For comparison with the $11m figure, Fox Bet did around $22 million in PA sports betting handle in August. Rush Street‘s two brands, BetRivers and SugarHouse, were third in PA with $57.4 million in handle.
Of course, that comparison is somewhat unfair as rivals didn’t have the benefit of Barstool founder Dave Portnoy betting into the app. The sports calendar in August also did not include NFL games.
LSR asked Penn National about whether Portnoy could bet legally with the Barstool app and received this response from Eric Schippers, Sr. Vice President, Public Affairs:
“Barstool Sports is a registered gaming service provider with the Pennsylvania Gaming Control Board (“PGCB”). The PGCB does not prohibit qualifiers or employees of gaming service providers from wagering in Pennsylvania. In addition, Barstool Sports is not the operator of the Barstool Sportsbook app, and Mr. Portnoy has no control over the operation of the app.”

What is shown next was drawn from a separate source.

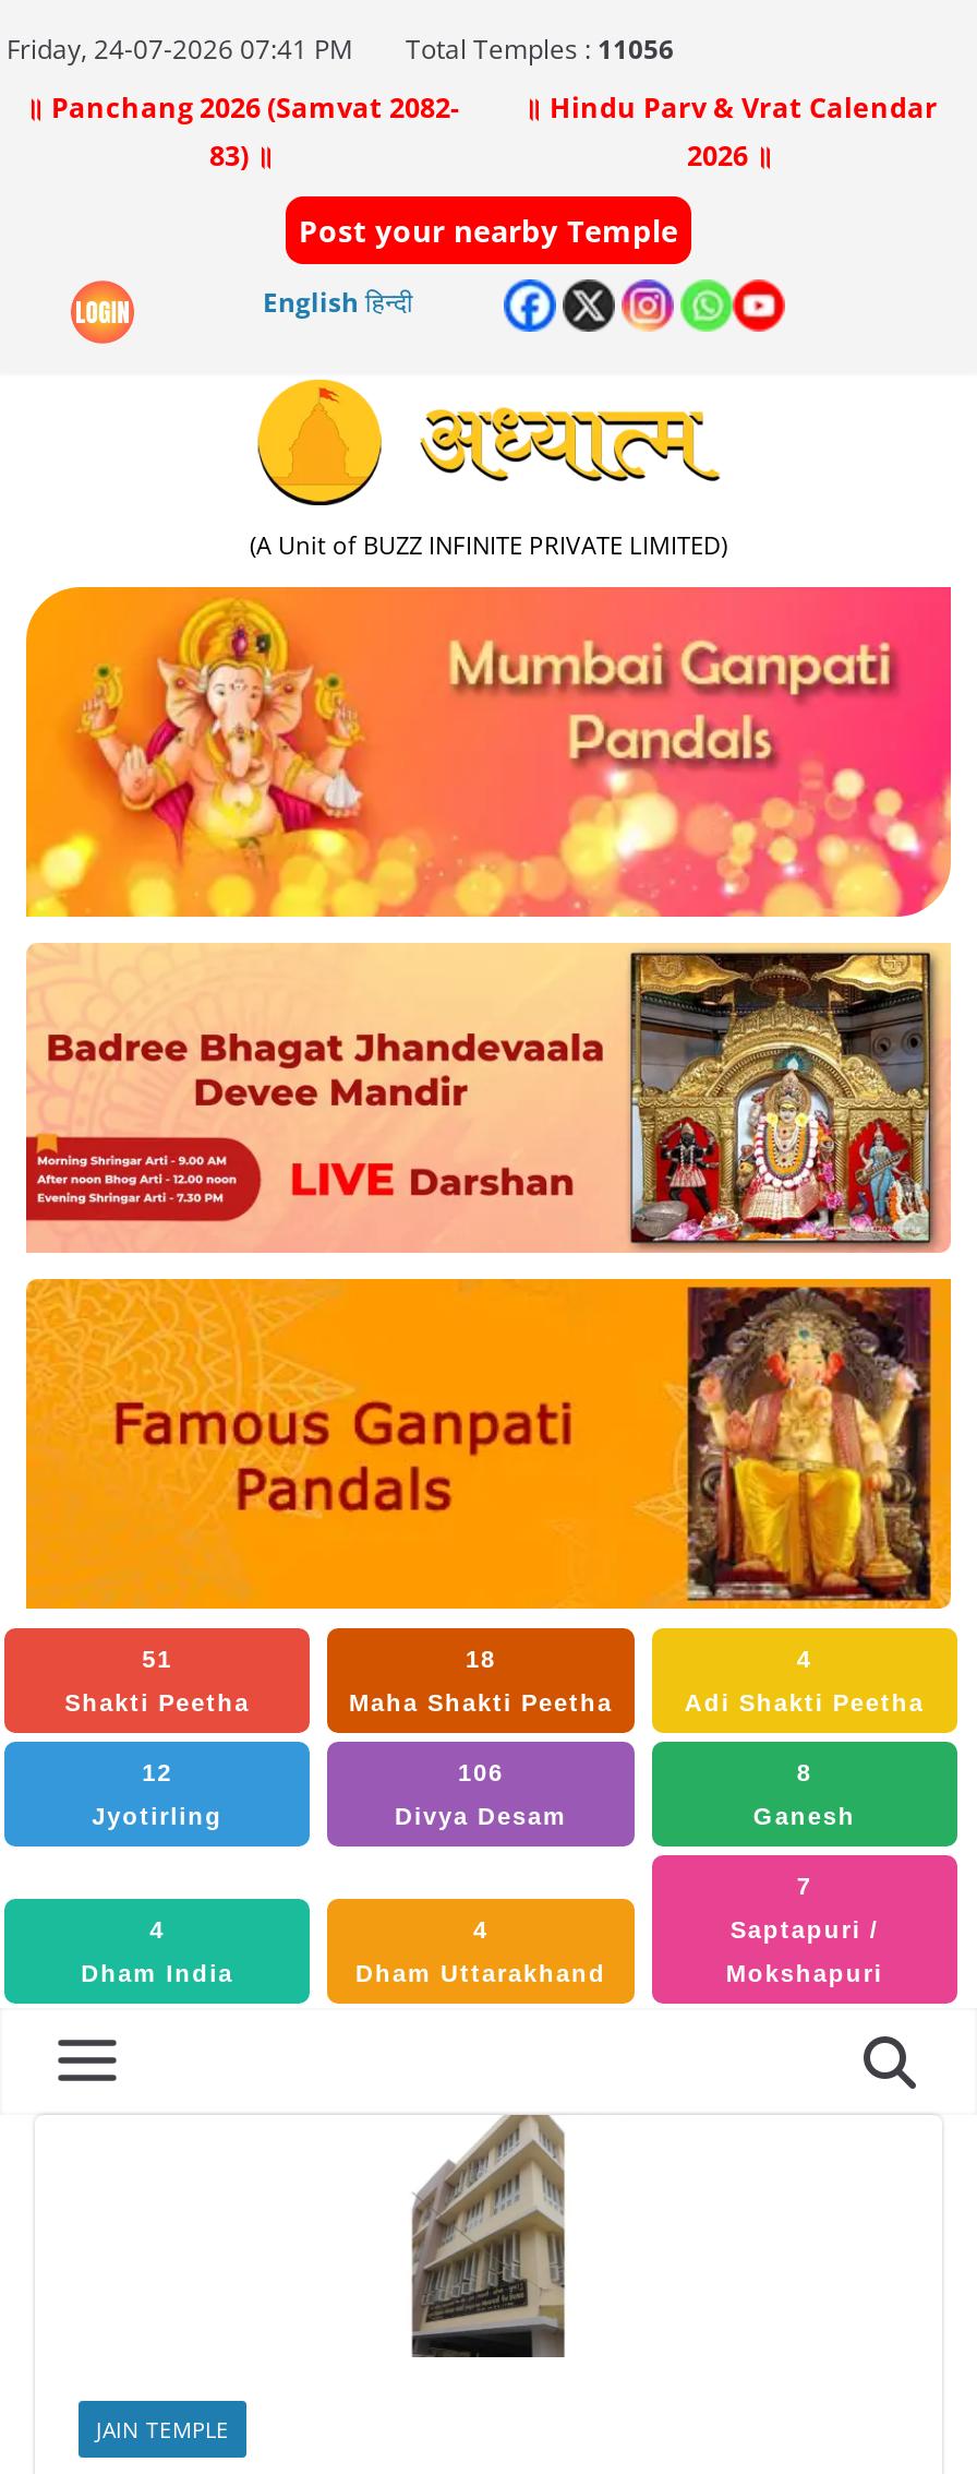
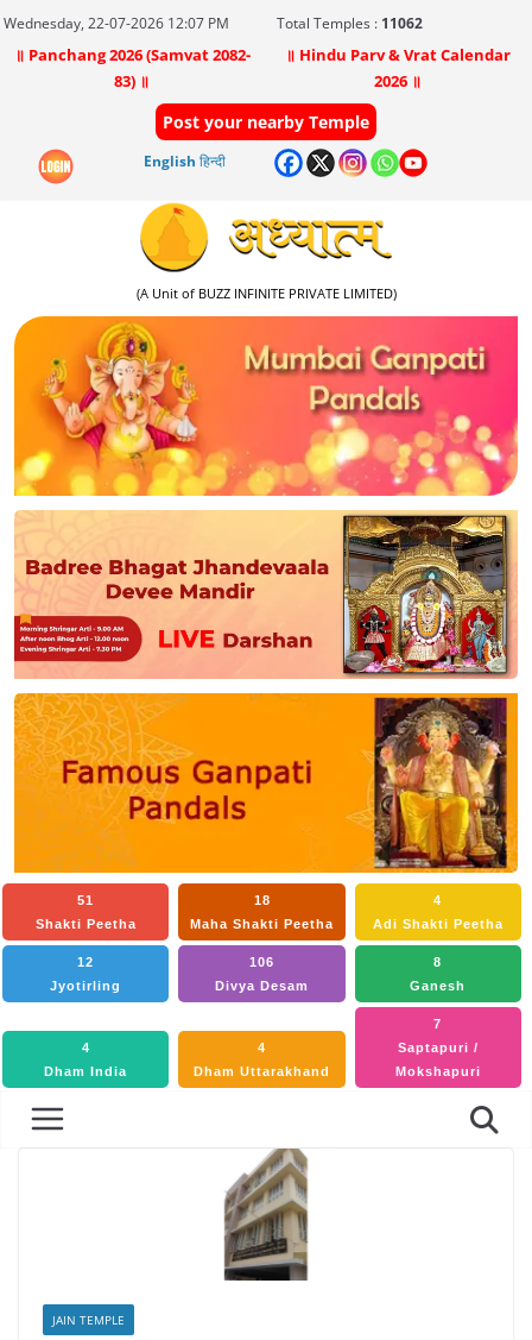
[7,31,353,68] Friday, 24-07-2026 07:41 PM -> [4,13,229,33] Wednesday, 22-07-2026 12:07 PM
[406,31,674,68] Total Temples : 11056 -> [276,13,422,33] Total Temples : 11062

Regardless, the early returns are apparently positive for the Barstool Sportsbook app. It was also downloaded 30,000 times in Pennsylvania and approximately 180,000 times in the United States.
Over the weekend, it was the most downloaded sports-related app in the US.
Penn National raising new cash
The figures were released in the prospectus for a new share offering from Penn. The company is issuing 14 million new shares at market price. At the current $65 share price, that equates to around $900 million in new funds.
Penn said it would use the funds for “general corporate purposes,” including long-term growth initiatives, its brick and mortar properties, and its omni-channel strategy.
The stock dipped around 5% this morning on news of the dilution.
Analysts flag concerns about debt load
Macquarie Capital analyst Chad Benyon also downgraded the stock to neutral based on its 5x debt-to-EBITDA ratio.
He put a $66 target price on the share, with $34 for Penn’s core operations and $32 for iGaming and Barstool.